//BUZZCUT// Double Thrills @ CCA, Glasgow

This double bill of Project X Dance's Ghost Dimensions and Travis Alabanza's Burgerz puts forward vital, interesting and necessary work

Review by Roisin O'Brien | 18 Nov 2019
  • //BUZZCUT// Double Thrills @ CCA, Glasgow

November's edition of //BUZZCUT// pulls no punches, with a double bill featuring Ghost Dimensions from Project X Dance (an organisation that champions dance within the African Diaspora in Scotland) and Burgerz from Travis Alabanza.

In Ghost Dimensions, neon colours pervade the space, and cityscapes are projected skittishly across a central dividing sheet and the walls in Tseliso Monaheng’s cinematography. There’s something of the surveillance state in these camera shots that look down on pavements, small human movements sometimes visible.

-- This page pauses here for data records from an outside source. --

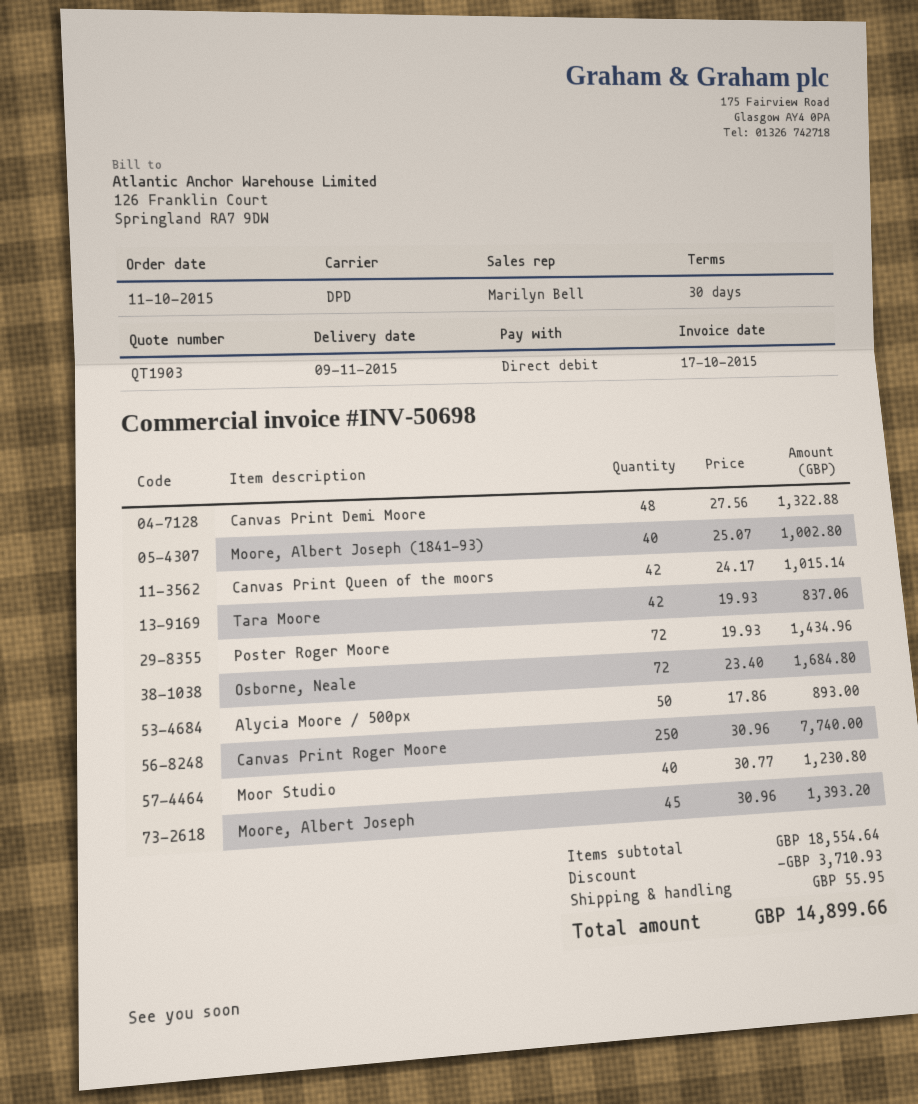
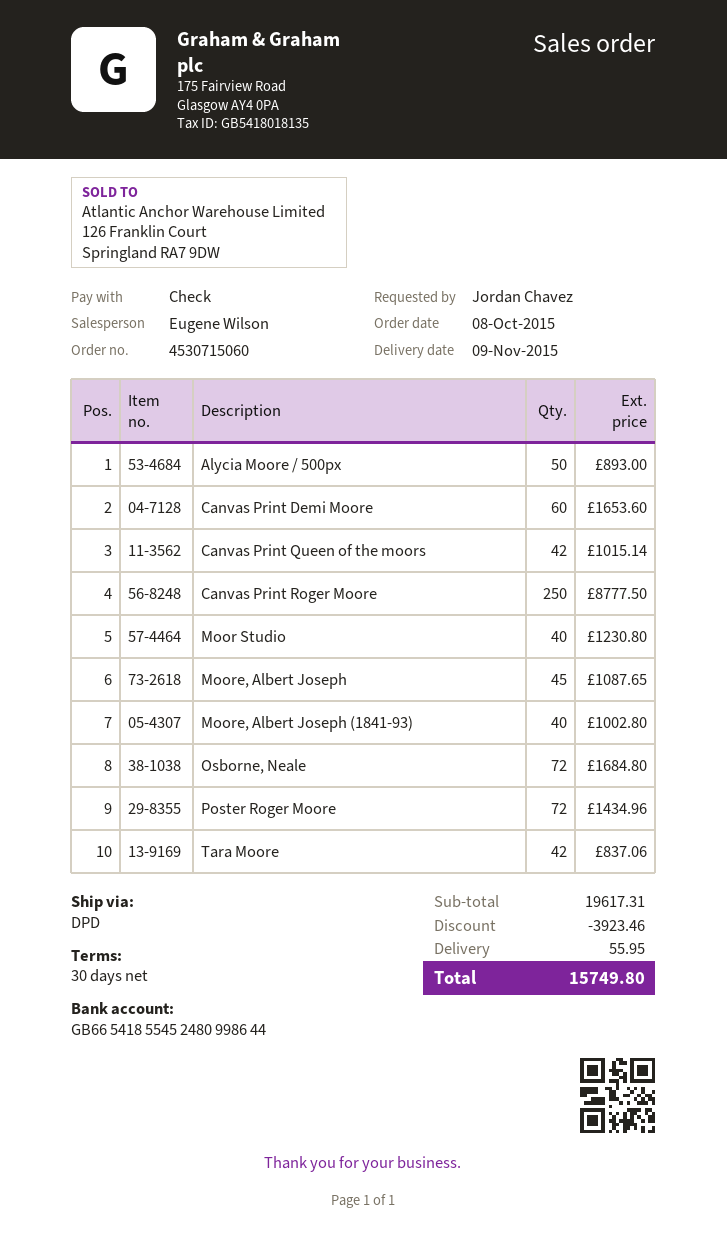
order date: 2015-10-11 -> 2015-10-08
sales rep: Marilyn Bell -> Eugene Wilson
payment method: direct debit -> cheque
Canvas Print Demi Moore: 48 for 1322.88 -> 60 for 1653.60
Canvas Print Roger Moore: 250 for 7740.00 -> 250 for 8777.50
Moore, Albert Joseph: 45 for 1393.20 -> 45 for 1087.65
subtotal: 18554.64 -> 19617.31
discount: 3710.93 -> 3923.46
total: 14899.66 -> 15749.80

Performers Mele Broomes and Ashanti Harris position themselves on either side of the sheet. Sometimes they’re linked by stretchy cloth that covers their faces, at other points they enact a call-and-response not just across space but through time. They morph from statuesque poses and rippling movements, to clenched fists and jarring hikes of the legs. The soundscape by Healer Oran pulses constantly, whistles breaking up the air. 

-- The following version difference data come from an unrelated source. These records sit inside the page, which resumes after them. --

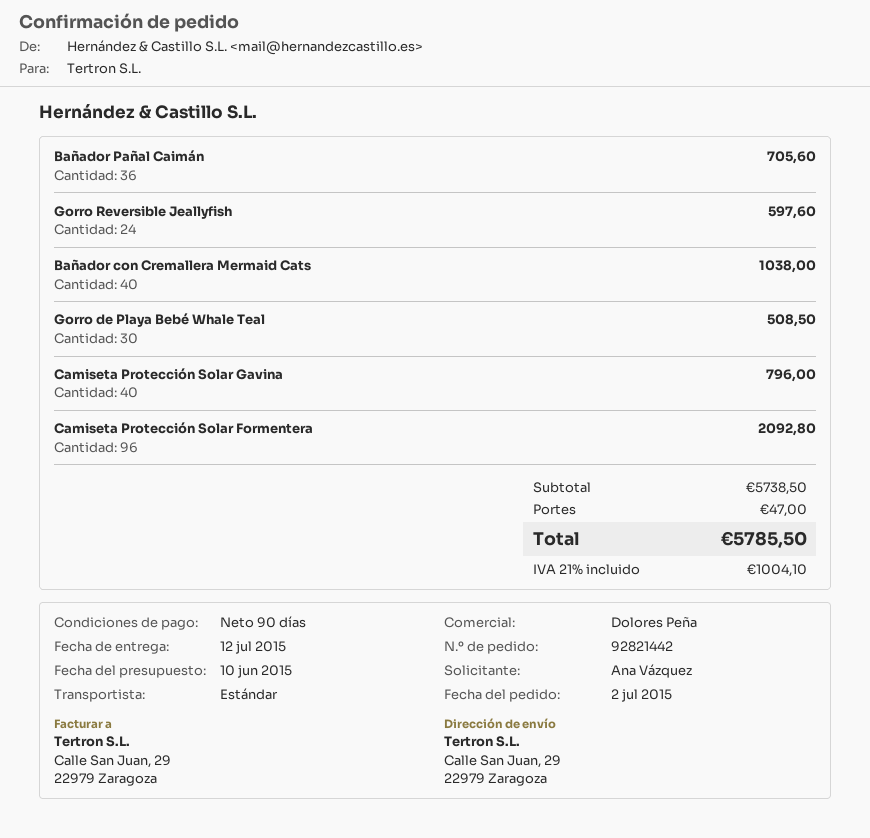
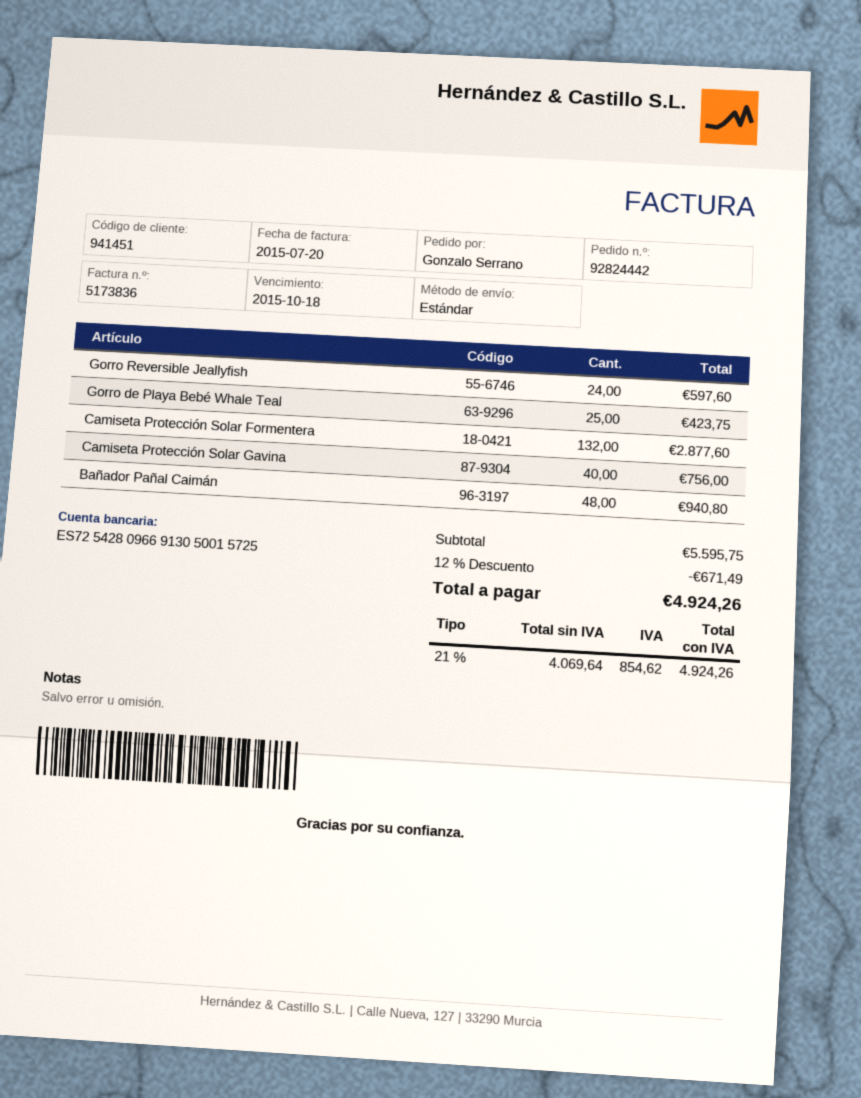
order number: 92821442 -> 92824442
ordered by: Ana Vázquez -> Gonzalo Serrano
Bañador Pañal Caimán: 36 for 705.60 -> 48 for 940.80
Bañador con Cremallera Mermaid Cats: 40 for 1038.00 -> none
Gorro de Playa Bebé Whale Teal: 30 for 508.50 -> 25 for 423.75
Camiseta Protección Solar Gavina: 40 for 796.00 -> 40 for 756.00
Camiseta Protección Solar Formentera: 96 for 2092.80 -> 132 for 2877.60
subtotal: 5738.50 -> 5595.75
discount: none -> 12% = 671.49
shipping: 47.00 -> none
tax: 21% = 1004.10 -> 21% = 854.62
total: 5785.50 -> 4924.26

Audiences are invited to walk around this landscape, to track the shifting relationships between the sometimes-hooded figures. It’s amazing the difference this active audience stance makes. Ghost Dimensions becomes a world to be curious about: what memories are unfolding in front of you? How do we connect within this brutalist world? 

The beginning point for Alabanza’s Burgerz is a real-life event: a burger was thrown at them, accompanied by a transphobic slur. Alabanza excavates the pervasive and institutional biases, threats, and violence that brought about that action, while also unflinchingly and openly exposing the personal effects such discrimination has had on them through their whole life. 

It’s heavy, brutal, important material, but Alabanza is also a gifted comic performer, throwing knowing quips around and responding to the audience’s laughs with flair. They’re intelligent, informative. Before colonialism, Alabanza tells us, non-binary identities were seen as a strength, worshipped as deities. If you tell people you are transgender today, Alabanza continues, people ask: what work are you going to get done? 

Alabanza asks for help: help to navigate this trauma, to stop it happening again; help, here and now, to make a burger. Specifically, can a straight, cis-gendered, white man come up on stage and help them? This constant involvement of the audience, physically and through interrogation of our complicity, forms the backbone of the show. Have you ever seen a violent attack on someone, and not done something? Have you caught that victim’s eye, and walked on? Can you vow to do better?